AllenNeuralDynamics / aind-ephys-spikesort-kilosort25-full

CodeOcean capsule for full electrophysiology analysis pipeline using Kilosort2.5 via SpikeInterface.
MIT License
11 stars 3 forks source link

Channels near tip of probe often classified as "out of brain" #17

Open egmcbride opened 7 months ago

egmcbride commented 7 months ago

We've found that for most of our data sorted with this capsule, some channels at the tip of almost every probe are classified as "out of brain" and excluded from further processing.
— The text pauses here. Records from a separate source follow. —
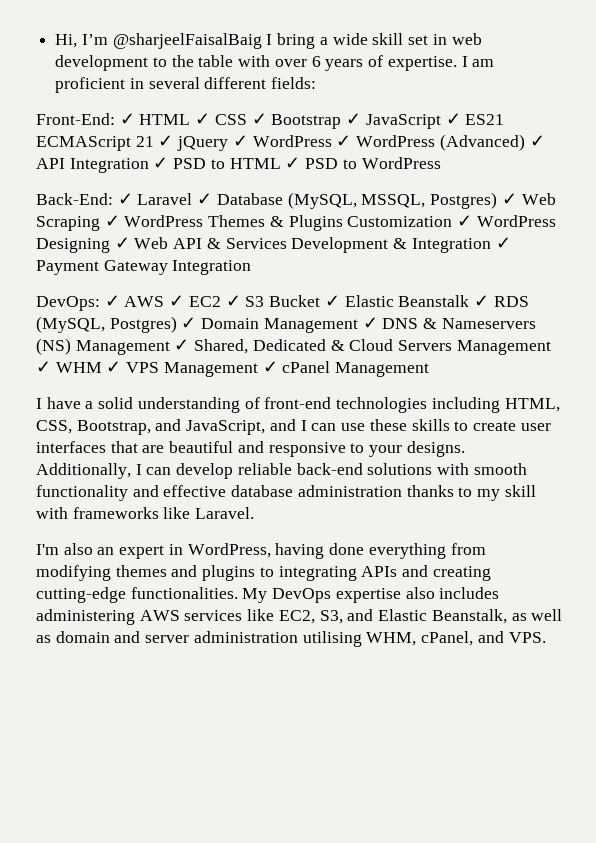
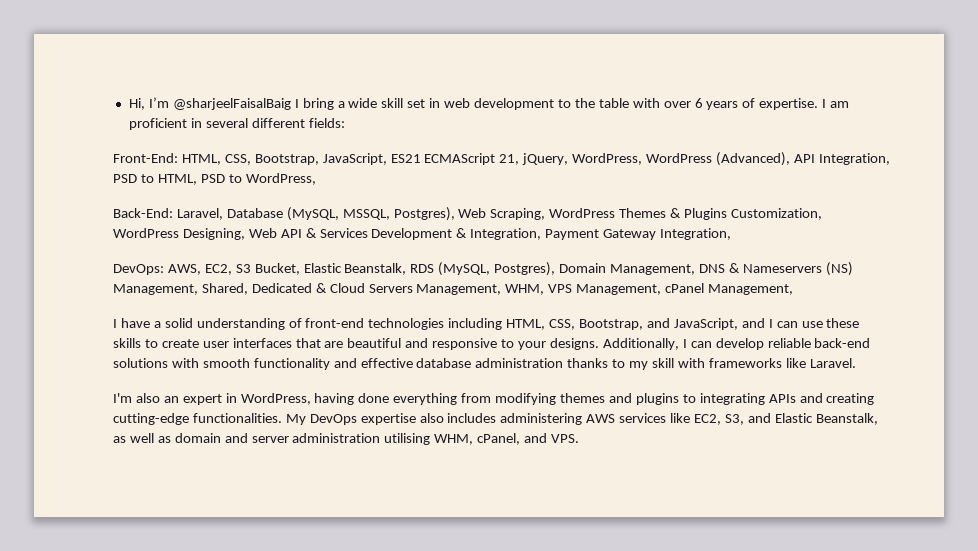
- Front-End: ✓ HTML ✓ CSS ✓ Bootstrap ✓ JavaScript ✓ ES21 ECMAScript 21 ✓ jQuery ✓ WordPress ✓ WordPress (Advanced) ✓ API Integration ✓ PSD to HTML ✓ PSD to WordPress
+ Front-End: HTML, CSS, Bootstrap, JavaScript, ES21 ECMAScript 21, jQuery, WordPress, WordPress (Advanced), API Integration, PSD to HTML, PSD to WordPress,
- Back-End: ✓ Laravel ✓ Database (MySQL, MSSQL, Postgres) ✓ Web Scraping ✓ WordPress Themes & Plugins Customization ✓ WordPress Designing ✓ Web API & Services Development & Integration ✓ Payment Gateway Integration
+ Back-End: Laravel, Database (MySQL, MSSQL, Postgres), Web Scraping, WordPress Themes & Plugins Customization, WordPress Designing, Web API & Services Development & Integration, Payment Gateway Integration,
- DevOps: ✓ AWS ✓ EC2 ✓ S3 Bucket ✓ Elastic Beanstalk ✓ RDS (MySQL, Postgres) ✓ Domain Management ✓ DNS & Nameservers (NS) Management ✓ Shared, Dedicated & Cloud Servers Management ✓ WHM ✓ VPS Management ✓ cPanel Management
+ DevOps: AWS, EC2, S3 Bucket, Elastic Beanstalk, RDS (MySQL, Postgres), Domain Management, DNS & Nameservers (NS) Management, Shared, Dedicated & Cloud Servers Management, WHM, VPS Management, cPanel Management,

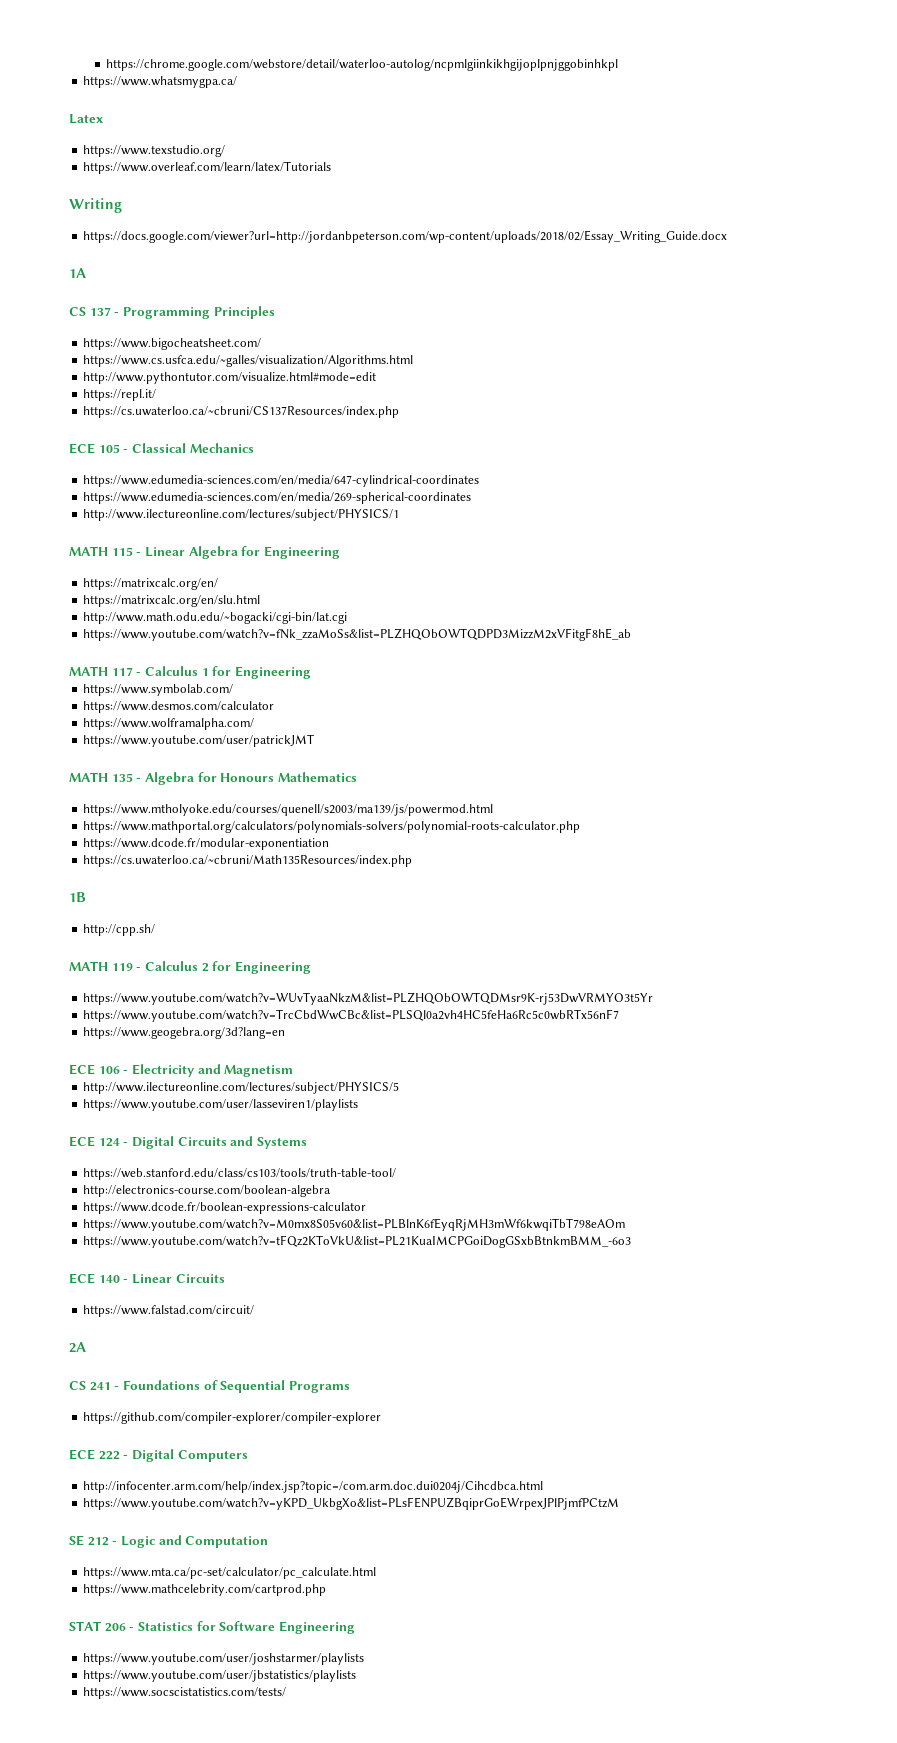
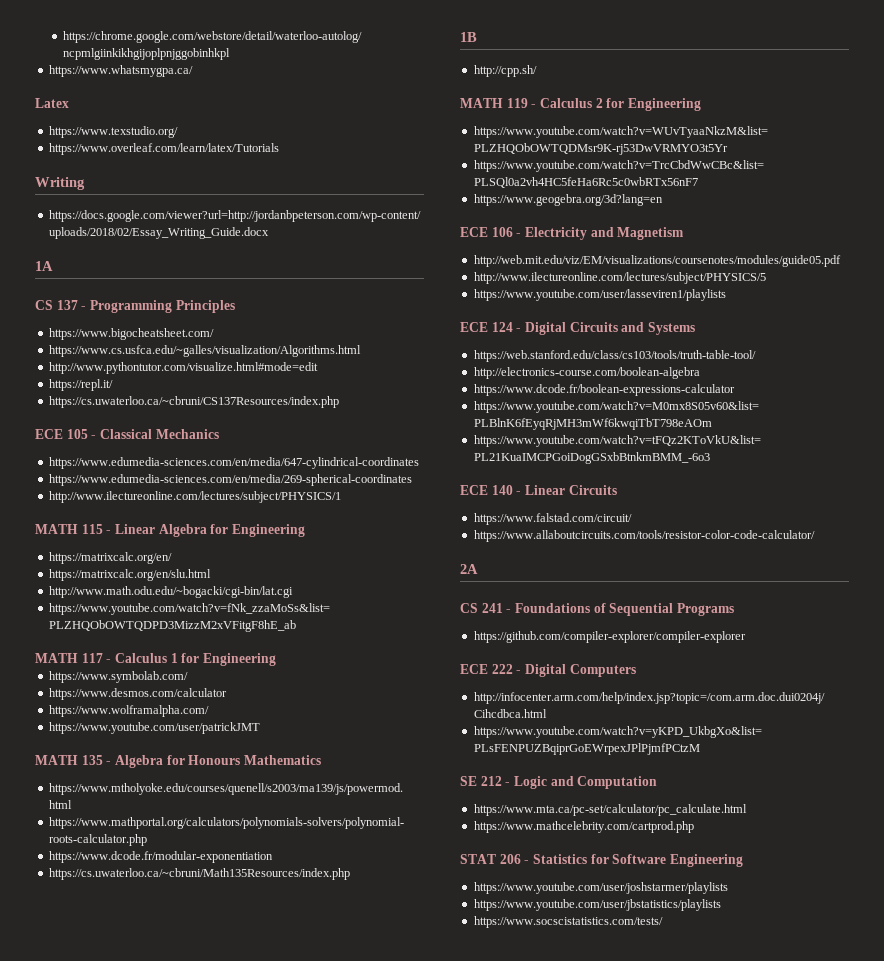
+ http://web.mit.edu/viz/EM/visualizations/coursenotes/modules/guide05.pdf
+ https://www.allaboutcircuits.com/tools/resistor-color-code-calculator/

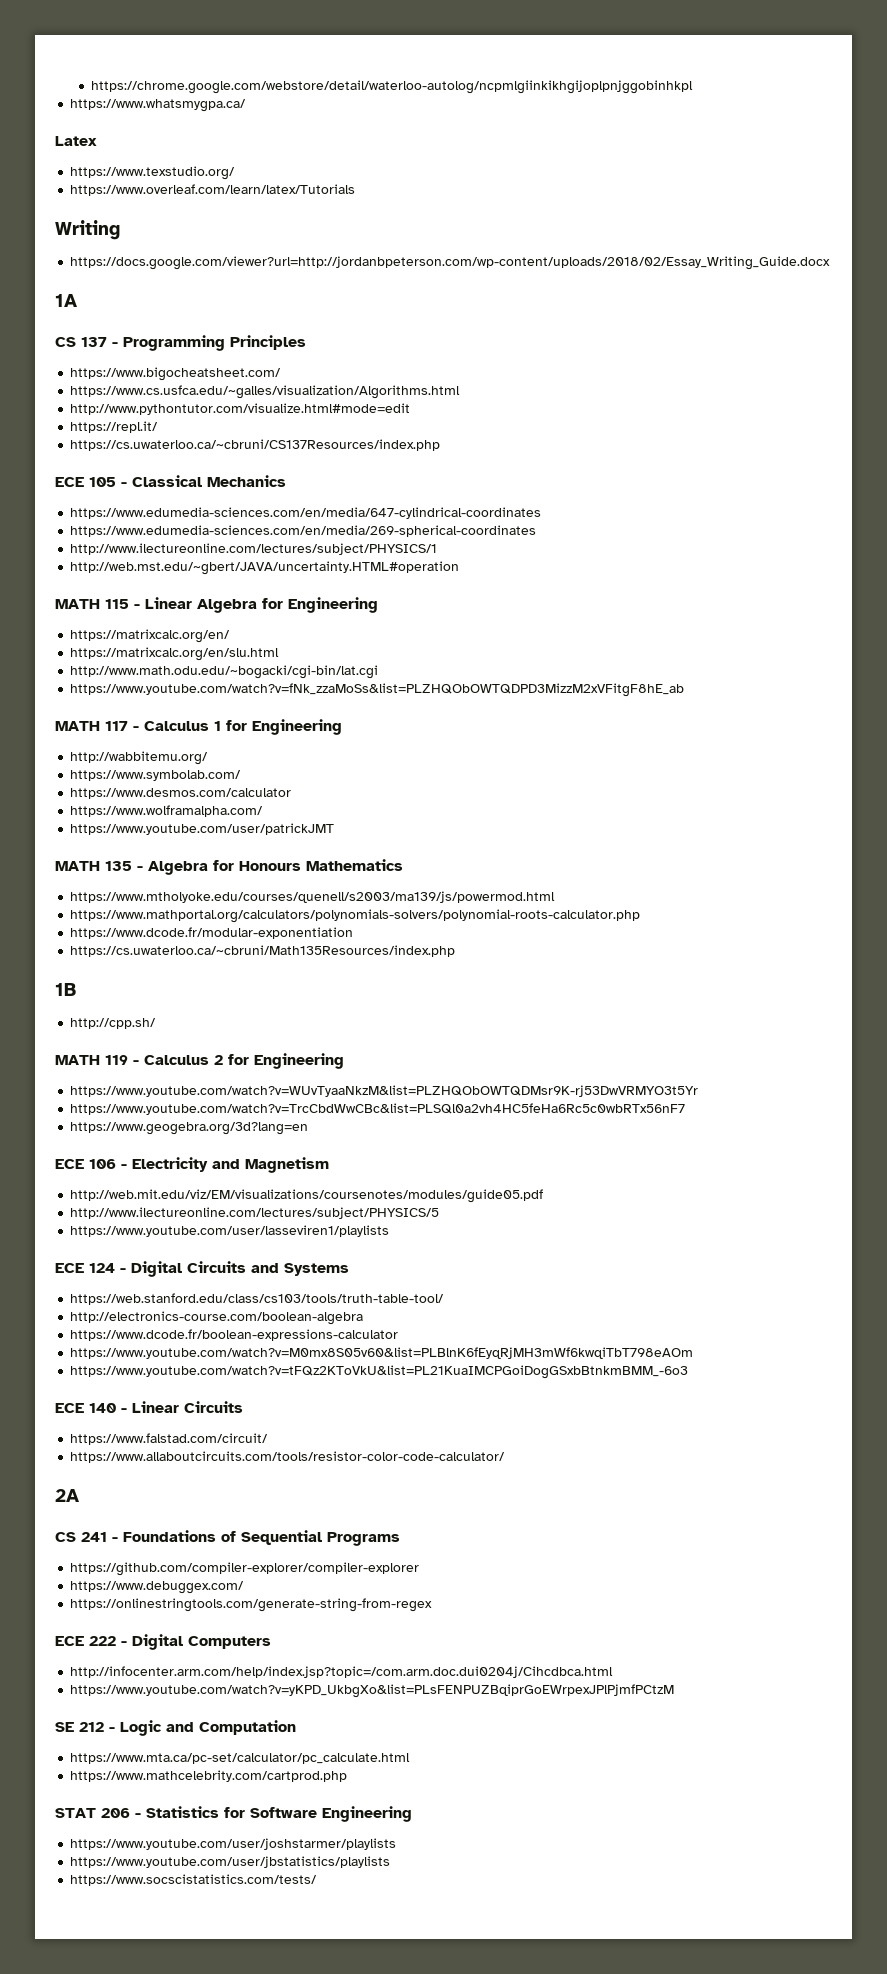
+ http://web.mst.edu/~gbert/JAVA/uncertainty.HTML#operation
+ http://wabbitemu.org/
+ https://www.debuggex.com/
+ https://onlinestringtools.com/generate-string-from-regex

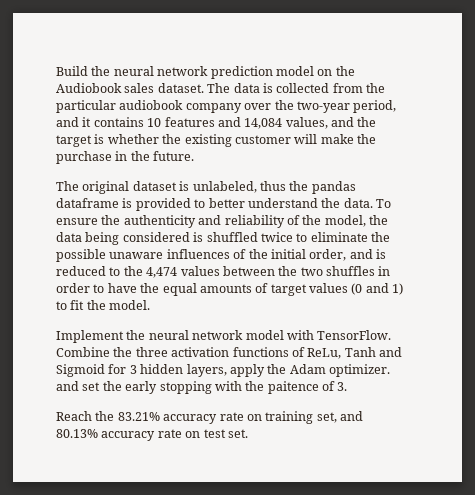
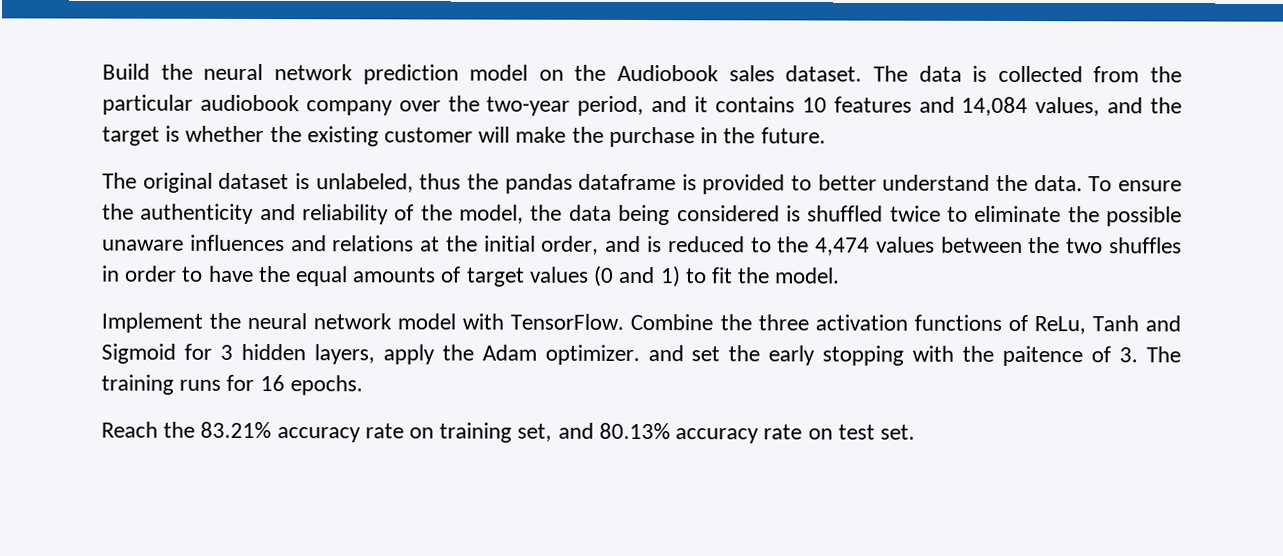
- To ensure the authenticity and reliability of the model, the data being considered is shuffled twice to eliminate the possible unaware influences of the initial order, and is reduced to the 4,474 values between the two shuffles in order to have the equal amounts of target values (0 and 1) to fit the model.
+ To ensure the authenticity and reliability of the model, the data being considered is shuffled twice to eliminate the possible unaware influences and relations at the initial order, and is reduced to the 4,474 values between the two shuffles in order to have the equal amounts of target values (0 and 1) to fit the model.
- Combine the three activation functions of ReLu, Tanh and Sigmoid for 3 hidden layers, apply the Adam optimizer. and set the early stopping with the paitence of 3.
+ Combine the three activation functions of ReLu, Tanh and Sigmoid for 3 hidden layers, apply the Adam optimizer. and set the early stopping with the paitence of 3. The training runs for 16 epochs.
Surprisingly, the channels that we know are outside of the brain (at the top of the probe) are rarely classified as "out of brain".

This might be caused by a couple of different issues I found in the capsule and in the spikeinterface code itself.

1) in Spikeinterface, prepocessing/detect_badchannels.py, this is the description of how "out of brain" channels are determined: * Out of brain channels are contigious regions of channels dissimilar to the median of all channels at the top end of the probe (i.e. large channel number)_

However, in detect_bad_channelsibl(), which does the bulk of the bad channel detection: # the channels outside of the brains are the contiguous channels below the threshold on the trend coherency

the chanels outide need to be at either extremes of the probe_

It would make sense to only allow channels with higher numbers to be classified as "out of brain", otherwise this is confusing and potentially preventing us from detecting some units.

2) in the capsule, bad channel detection occurs before common average referencing.

Since we are tip referencing our probes, if there is a strong signal being detected by the tip, the channels near the tip are relatively quiet, while the channels farther away, including those we know are outside of the brain, have a strong signal.

Before detecting channels that are outside of the brain, we need to correct for tip referencing, whether this is through common average reference or some other method. Otherwise, the wrong channels may be classified as out of brain.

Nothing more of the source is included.